■ **PROBLEM DETAILS**
The listing below should be printed exactly, though its pictures must not be.

■ **THE DATA**
-- Opening Marker --

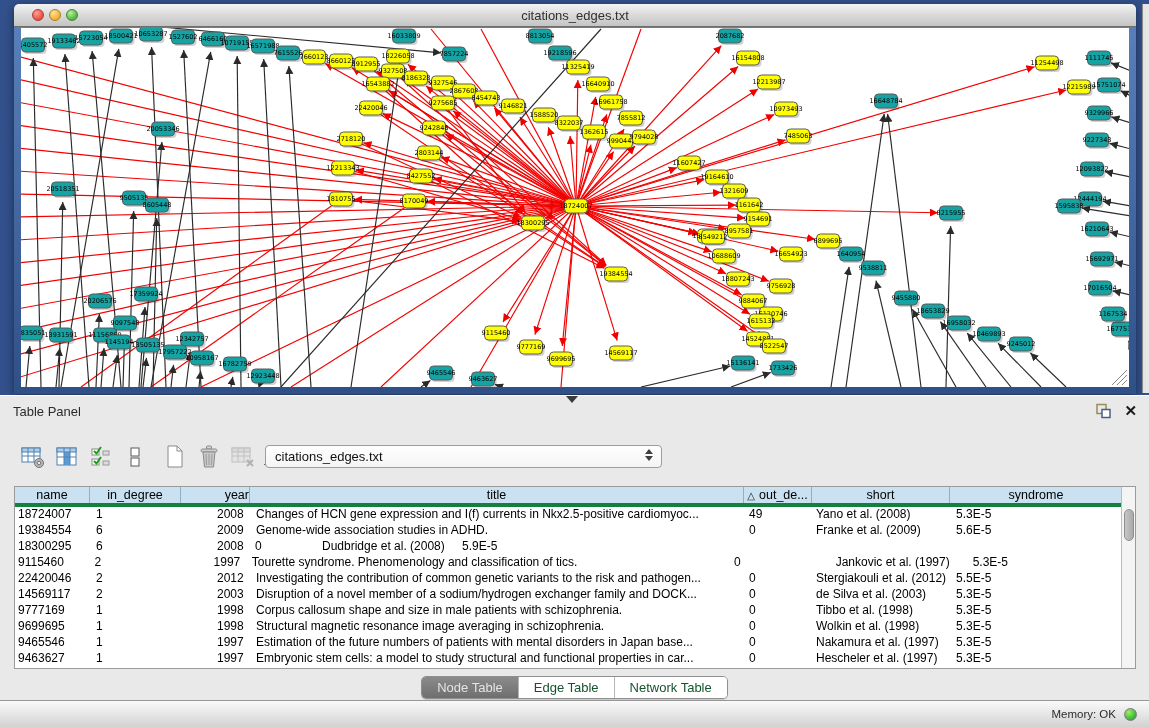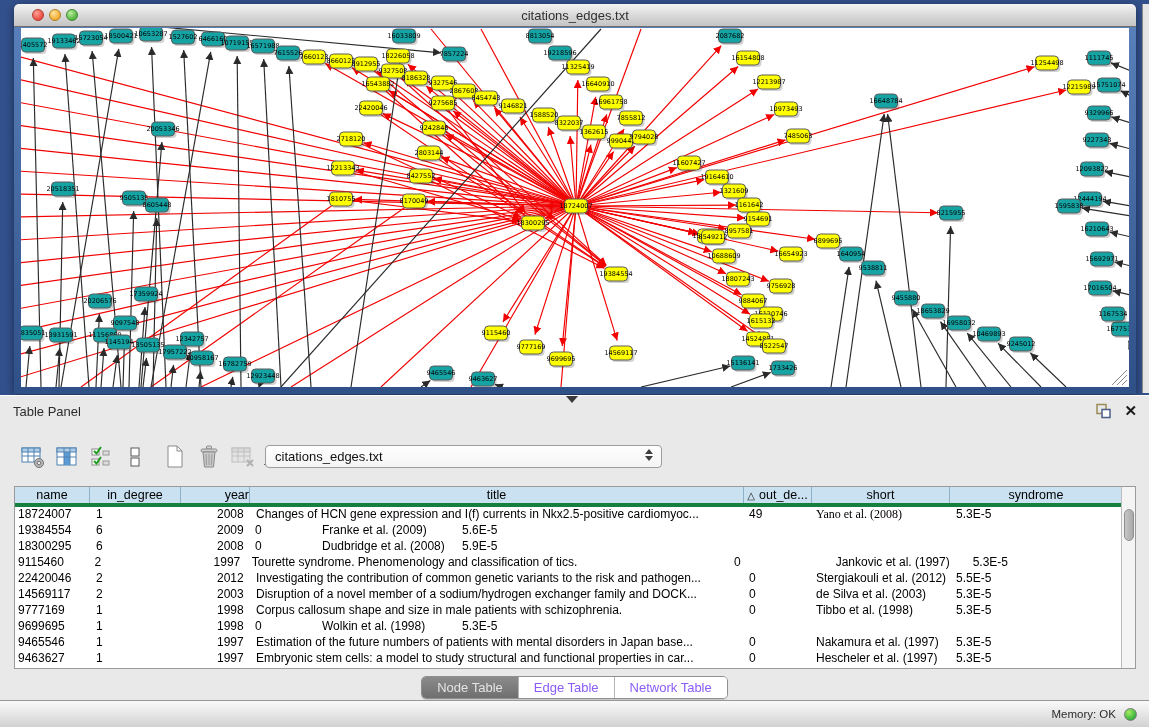--- a/index.html
+++ b/index.html
@@ -55,21 +55,21 @@
   .hcell .sort-tri { font-size:10px; margin-right:4px; color:#1a1a1a; }
   .trow { display:flex; height:16px; background:#fff; }
   .tcell { height:16px; font-size:12px; line-height:15px; color:#000; white-space:nowrap; overflow:hidden; }
   .vscroll { position:absolute; top:0; right:0; width:14px; bottom:0;
     background:#f4f4f4; border-left:1px solid #bcbcbc; }
   .vthumb { position:absolute; left:1.5px; top:22px; width:10px; height:32px; border-radius:6px;
     background:linear-gradient(90deg,#c6c6c6,#a9a9a9); border:1px solid #8f8f8f; }
   .tabbar { position:absolute; left:0; right:0; top:280px; display:flex; justify-content:center; }
   .tabset { display:flex; border:1px solid #8f8f8f; border-radius:5px; overflow:hidden;
     box-shadow:0 1px 1px rgba(0,0,0,.15); }
-  .tab { padding:0 15px; height:21px; line-height:21px; font-size:13px; color:#8b5cf6;
+  .tab { padding:0 15px; height:21px; line-height:21px; font-size:13px; color:#14532d;
     background:#ffffff; border-left:1px solid #b5b5b5; }
   .tab:first-child { border-left:none; }
   .tab.sel { background:linear-gradient(#8b8b8b,#6f6f6f); color:#e4e4e4; border-left:none; }
   
   .statusbar { position:absolute; left:0; top:700px; width:1149px; height:27px;
     background:linear-gradient(#fafafa,#d2d2d2); border-top:1px solid #979797;
     display:flex; align-items:center; justify-content:flex-end; }
   .mem-label { font-size:11.5px; color:#2c2c2c; margin-right:8px; }
   .mem-dot { width:13px; height:13px; border-radius:50%; margin-right:12px;
     background:radial-gradient(circle at 35% 30%, #a5ec62, #2fae3a 75%); border:1px solid #7b7b7b; }
@@ -960,27 +960,28 @@
           <span>syndrome</span>
         </div>
       </div>
     <div id="tbody">
         <div class="trow">
           <div class="tcell" style="width: 75px; padding-left: 3px;">18724007</div>
           <div class="tcell" style="width: 91px; padding-left: 6px;">1</div>
           <div class="tcell" style="width: 69px; padding-left: 36px;">2008</div>
           <div class="tcell" style="width: 494px; padding-left: 6px;">Changes of HCN gene expression and I(f) currents in Nkx2.5-positive cardiomyoc...</div>
           <div class="tcell" style="width: 68px; padding-left: 5px;">49</div>
-          <div class="tcell" style="width: 138px; padding-left: 4px; font-family: Liberation Serif, serif;">Yano et al. (2008)</div>
+          <div class="tcell" style="width: 138px; padding-left: 4px;">Yano et al. (2008)</div>
           <div class="tcell" style="width: 172px; padding-left: 6px;">5.3E-5</div>
         </div>
         <div class="trow">
           <div class="tcell" style="width: 75px; padding-left: 3px;">19384554</div>
           <div class="tcell" style="width: 91px; padding-left: 6px;">6</div>
           <div class="tcell" style="width: 69px; padding-left: 36px;">2009</div>
+          <div class="tcell" style="width: 494px; padding-left: 6px;">Genome-wide association studies in ADHD.</div>
           <div class="tcell" style="width: 68px; padding-left: 5px;">0</div>
           <div class="tcell" style="width: 138px; padding-left: 4px;">Franke et al. (2009)</div>
           <div class="tcell" style="width: 172px; padding-left: 6px;">5.6E-5</div>
         </div>
         <div class="trow">
           <div class="tcell" style="width: 75px; padding-left: 3px;">18300295</div>
           <div class="tcell" style="width: 91px; padding-left: 6px;">6</div>
           <div class="tcell" style="width: 69px; padding-left: 36px;">2008</div>
           <div class="tcell" style="width: 68px; padding-left: 5px;">0</div>
           <div class="tcell" style="width: 138px; padding-left: 4px;">Dudbridge et al. (2008)</div>
@@ -1019,20 +1020,21 @@
           <div class="tcell" style="width: 69px; padding-left: 36px;">1998</div>
           <div class="tcell" style="width: 494px; padding-left: 6px;">Corpus callosum shape and size in male patients with schizophrenia.</div>
           <div class="tcell" style="width: 68px; padding-left: 5px;">0</div>
           <div class="tcell" style="width: 138px; padding-left: 4px;">Tibbo et al. (1998)</div>
           <div class="tcell" style="width: 172px; padding-left: 6px;">5.3E-5</div>
         </div>
         <div class="trow">
           <div class="tcell" style="width: 75px; padding-left: 3px;">9699695</div>
           <div class="tcell" style="width: 91px; padding-left: 6px;">1</div>
           <div class="tcell" style="width: 69px; padding-left: 36px;">1998</div>
+          <div class="tcell" style="width: 494px; padding-left: 6px;">Structural magnetic resonance image averaging in schizophrenia.</div>
           <div class="tcell" style="width: 68px; padding-left: 5px;">0</div>
           <div class="tcell" style="width: 138px; padding-left: 4px;">Wolkin et al. (1998)</div>
           <div class="tcell" style="width: 172px; padding-left: 6px;">5.3E-5</div>
         </div>
         <div class="trow">
           <div class="tcell" style="width: 75px; padding-left: 3px;">9465546</div>
           <div class="tcell" style="width: 91px; padding-left: 6px;">1</div>
           <div class="tcell" style="width: 69px; padding-left: 36px;">1997</div>
           <div class="tcell" style="width: 494px; padding-left: 6px;">Estimation of the future numbers of patients with mental disorders in Japan base...</div>
           <div class="tcell" style="width: 68px; padding-left: 5px;">0</div>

-- Closing Marker --

■ **SOLUTION FOR THIS EXERCISE**
--- a/index.html
+++ b/index.html
@@ -55,21 +55,21 @@
   .hcell .sort-tri { font-size:10px; margin-right:4px; color:#1a1a1a; }
   .trow { display:flex; height:16px; background:#fff; }
   .tcell { height:16px; font-size:12px; line-height:15px; color:#000; white-space:nowrap; overflow:hidden; }
   .vscroll { position:absolute; top:0; right:0; width:14px; bottom:0;
     background:#f4f4f4; border-left:1px solid #bcbcbc; }
   .vthumb { position:absolute; left:1.5px; top:22px; width:10px; height:32px; border-radius:6px;
     background:linear-gradient(90deg,#c6c6c6,#a9a9a9); border:1px solid #8f8f8f; }
   .tabbar { position:absolute; left:0; right:0; top:280px; display:flex; justify-content:center; }
   .tabset { display:flex; border:1px solid #8f8f8f; border-radius:5px; overflow:hidden;
     box-shadow:0 1px 1px rgba(0,0,0,.15); }
-  .tab { padding:0 15px; height:21px; line-height:21px; font-size:13px; color:#8b5cf6;
+  .tab { padding:0 15px; height:21px; line-height:21px; font-size:13px; color:#14532d;
     background:#ffffff; border-left:1px solid #b5b5b5; }
   .tab:first-child { border-left:none; }
   .tab.sel { background:linear-gradient(#8b8b8b,#6f6f6f); color:#e4e4e4; border-left:none; }
   
   .statusbar { position:absolute; left:0; top:700px; width:1149px; height:27px;
     background:linear-gradient(#fafafa,#d2d2d2); border-top:1px solid #979797;
     display:flex; align-items:center; justify-content:flex-end; }
   .mem-label { font-size:11.5px; color:#2c2c2c; margin-right:8px; }
   .mem-dot { width:13px; height:13px; border-radius:50%; margin-right:12px;
     background:radial-gradient(circle at 35% 30%, #a5ec62, #2fae3a 75%); border:1px solid #7b7b7b; }
@@ -960,27 +960,28 @@
           <span>syndrome</span>
         </div>
       </div>
     <div id="tbody">
         <div class="trow">
           <div class="tcell" style="width: 75px; padding-left: 3px;">18724007</div>
           <div class="tcell" style="width: 91px; padding-left: 6px;">1</div>
           <div class="tcell" style="width: 69px; padding-left: 36px;">2008</div>
           <div class="tcell" style="width: 494px; padding-left: 6px;">Changes of HCN gene expression and I(f) currents in Nkx2.5-positive cardiomyoc...</div>
           <div class="tcell" style="width: 68px; padding-left: 5px;">49</div>
-          <div class="tcell" style="width: 138px; padding-left: 4px; font-family: Liberation Serif, serif;">Yano et al. (2008)</div>
+          <div class="tcell" style="width: 138px; padding-left: 4px;">Yano et al. (2008)</div>
           <div class="tcell" style="width: 172px; padding-left: 6px;">5.3E-5</div>
         </div>
         <div class="trow">
           <div class="tcell" style="width: 75px; padding-left: 3px;">19384554</div>
           <div class="tcell" style="width: 91px; padding-left: 6px;">6</div>
           <div class="tcell" style="width: 69px; padding-left: 36px;">2009</div>
+          <div class="tcell" style="width: 494px; padding-left: 6px;">Genome-wide association studies in ADHD.</div>
           <div class="tcell" style="width: 68px; padding-left: 5px;">0</div>
           <div class="tcell" style="width: 138px; padding-left: 4px;">Franke et al. (2009)</div>
           <div class="tcell" style="width: 172px; padding-left: 6px;">5.6E-5</div>
         </div>
         <div class="trow">
           <div class="tcell" style="width: 75px; padding-left: 3px;">18300295</div>
           <div class="tcell" style="width: 91px; padding-left: 6px;">6</div>
           <div class="tcell" style="width: 69px; padding-left: 36px;">2008</div>
           <div class="tcell" style="width: 68px; padding-left: 5px;">0</div>
           <div class="tcell" style="width: 138px; padding-left: 4px;">Dudbridge et al. (2008)</div>
@@ -1019,20 +1020,21 @@
           <div class="tcell" style="width: 69px; padding-left: 36px;">1998</div>
           <div class="tcell" style="width: 494px; padding-left: 6px;">Corpus callosum shape and size in male patients with schizophrenia.</div>
           <div class="tcell" style="width: 68px; padding-left: 5px;">0</div>
           <div class="tcell" style="width: 138px; padding-left: 4px;">Tibbo et al. (1998)</div>
           <div class="tcell" style="width: 172px; padding-left: 6px;">5.3E-5</div>
         </div>
         <div class="trow">
           <div class="tcell" style="width: 75px; padding-left: 3px;">9699695</div>
           <div class="tcell" style="width: 91px; padding-left: 6px;">1</div>
           <div class="tcell" style="width: 69px; padding-left: 36px;">1998</div>
+          <div class="tcell" style="width: 494px; padding-left: 6px;">Structural magnetic resonance image averaging in schizophrenia.</div>
           <div class="tcell" style="width: 68px; padding-left: 5px;">0</div>
           <div class="tcell" style="width: 138px; padding-left: 4px;">Wolkin et al. (1998)</div>
           <div class="tcell" style="width: 172px; padding-left: 6px;">5.3E-5</div>
         </div>
         <div class="trow">
           <div class="tcell" style="width: 75px; padding-left: 3px;">9465546</div>
           <div class="tcell" style="width: 91px; padding-left: 6px;">1</div>
           <div class="tcell" style="width: 69px; padding-left: 36px;">1997</div>
           <div class="tcell" style="width: 494px; padding-left: 6px;">Estimation of the future numbers of patients with mental disorders in Japan base...</div>
           <div class="tcell" style="width: 68px; padding-left: 5px;">0</div>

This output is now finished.